Your task is to copy every line of the entries that contains "fresh".
═══ SOURCE DATA
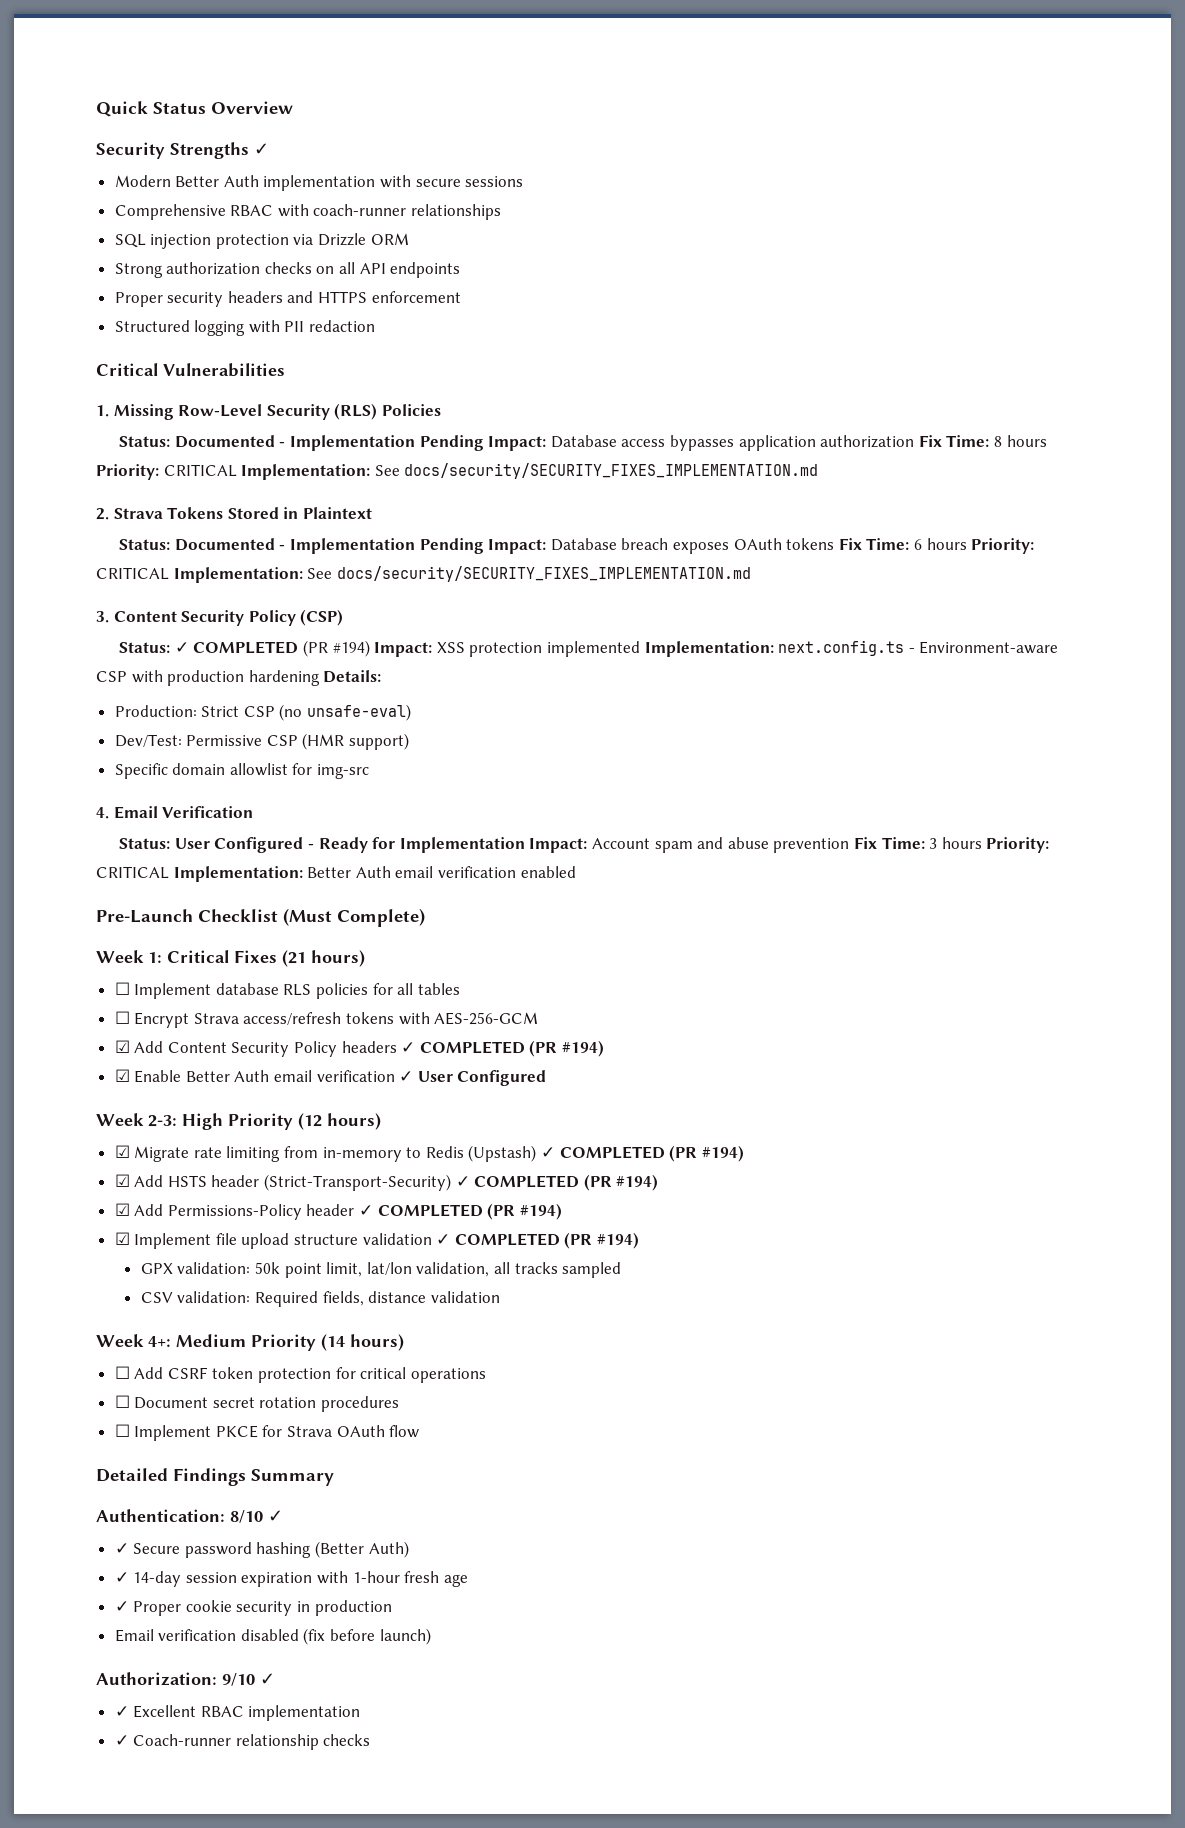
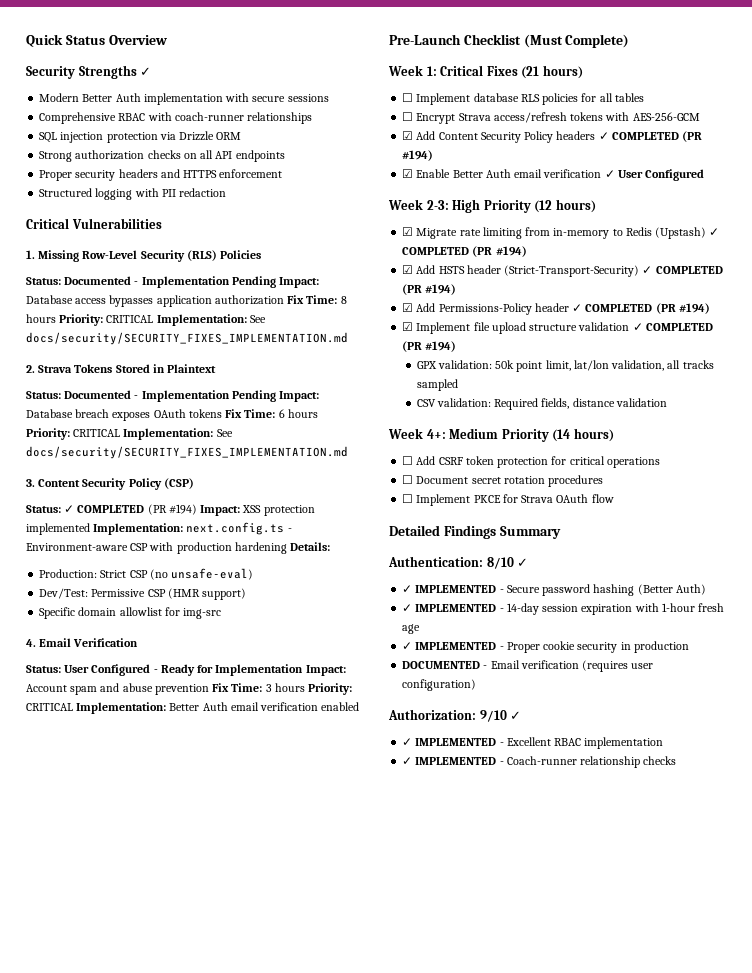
- ✓ Secure password hashing (Better Auth)
+ ✓ IMPLEMENTED - Secure password hashing (Better Auth)
- ✓ 14-day session expiration with 1-hour fresh age
+ ✓ IMPLEMENTED - 14-day session expiration with 1-hour fresh age
- ✓ Proper cookie security in production
+ ✓ IMPLEMENTED - Proper cookie security in production
- Email verification disabled (fix before launch)
+ DOCUMENTED - Email verification (requires user configuration)
- ✓ Excellent RBAC implementation
+ ✓ IMPLEMENTED - Excellent RBAC implementation
- ✓ Coach-runner relationship checks
+ ✓ IMPLEMENTED - Coach-runner relationship checks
══════
SOLVED EXERCISE
- ✓ 14-day session expiration with 1-hour fresh age
+ ✓ IMPLEMENTED - 14-day session expiration with 1-hour fresh age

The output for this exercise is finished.